Although a deluge of rain hit Kenya in April, the country has been mired in a drought for around four years. In February 2017, the Kenyan government declared a national drought emergency.
Generally, elephants in this part of Kenya aren’t poached for their tusks, Lemoonga said, because people have a livelihood in ranching. Of the 14 orphaned elephants at the sanctuary, 13 were orphaned after falling into the primitive wells, not because their mothers were killed.
Extreme droughts are likely to be a continuing story in Kenya, and the greater Horn of Africa.
“What we’ve seen for the past several decades is a decline in rainfall especially during the longer rainy season,” Jessica Tierney, associate professor in the Department of Geosciences at the University of Arizona, said in an interview. Tierney published a study on past and future rainfall in the region in 2015.

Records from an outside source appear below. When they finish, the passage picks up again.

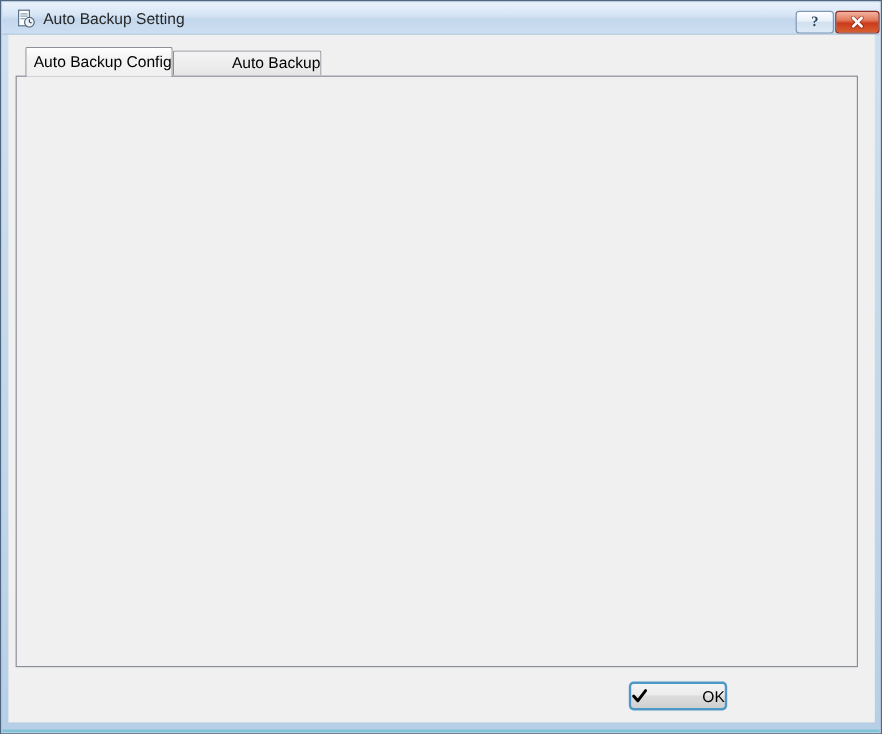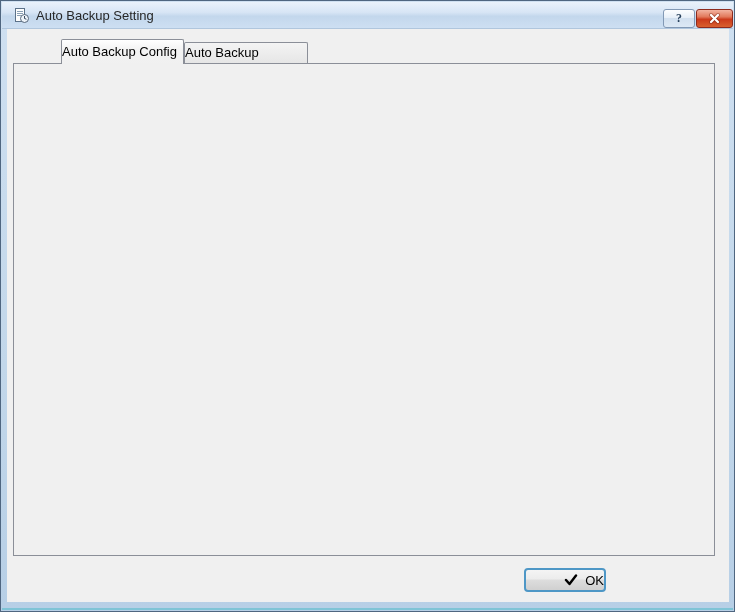--- a/index.html
+++ b/index.html
@@ -29,8 +29,8 @@
   
   .dialog { position:absolute; left:6px; top:28px; width:722px; height:573px; background:#f0f0f0; }
 
-  .tab { position:absolute; text-align:left; border:1px solid #8b8f98; border-bottom:none;
-         border-radius:2px 2px 0 0;margin-left:40px; }
+  .tab { position:absolute; text-align:right; border:1px solid #8b8f98; border-bottom:none;
+         border-radius:2px 2px 0 0; }
   .tab-active { left:20px; top:38px; width:123px; height:25px; line-height:24px;
                 background:linear-gradient(180deg,#ffffff 0%,#f3f3f3 40%,#f0f0f0 100%); z-index:3; }
   .tab-inactive { left:143px; top:41px; width:124px; height:21px; line-height:20px;

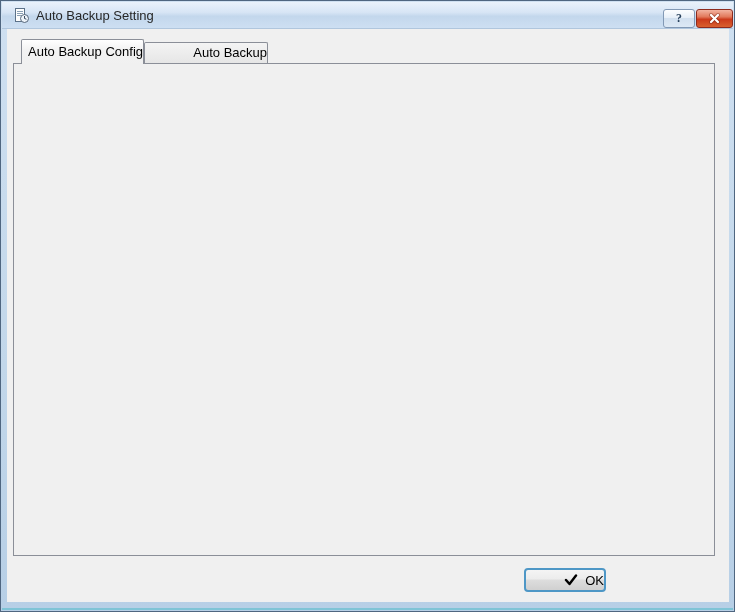--- a/index.html
+++ b/index.html
@@ -92,7 +92,7 @@
              background:repeating-linear-gradient(90deg,#a8a8a8 0 1px,transparent 1px 3px); }
 
   
-  .pbtn { position:absolute; display:flex; align-items:center; justify-content:flex-end; gap:7px;
+  .pbtn { position:absolute; display:flex; align-items:center; justify-content:space-between; gap:7px;
           background:linear-gradient(180deg,#f4f4f4 0%,#ececec 45%,#dddddd 50%,#d0d0d0 100%);
           border:1px solid #6e6e6e; border-radius:3px; font-size:13px; cursor:default; }
   .pbtn.default { border:2px solid #4e97c6; border-radius:4px; }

“In fact, that decline has been more severe than at any time in the last 1,000 years,” she said. “So, that raises some concern in terms of what the future holds for rainfall in the Horn of Africa.”
The Samburu are preparing for more abandoned elephants, whether they’re rescued from wells or left alone after poachers kill their mothers. The Samburu are also building more housing for guests, which at $800 a night per bed, “brings in plenty of money,” said Lemoonga.
This doesn’t just support elephants, which are fed milk infused with vitamins and other nutrients. It also supports the Samburu themselves with medical care, scholarships, and infrastructure.
Although the elephants are an attractive eco-tourism opportunity, the Samburu won’t keep the animals. They’ve developed a plan to “rewild” the elephants, Lemoonga said.
At age four or five, they will be permanently brought out of their stables and brought to a rewilding site in the sanctuary, where they’ll be weaned off their bottles and increasingly made to rely upon natural vegetation.
The young elephants are already walked through their natural environs each day and fed some natural food, in preparation for their future release.
At the Samburu sanctuary, wild African animals that happen to pass through — giraffes, bison, and elephants — all realize they’re safe, even though there’s no fence or boundaries distinguishing the true wilderness from the sanctuary, said Lemoonga.
“When you see wild elephants in the sanctuary they’re very calm and friendly,” he said. “Same with the giraffes.”
This is a new experience for both the elephants and the Samburu people, two groups who once actively avoided each other. Today, as water becomes increasingly scarce, they may come to depend on one another ever more.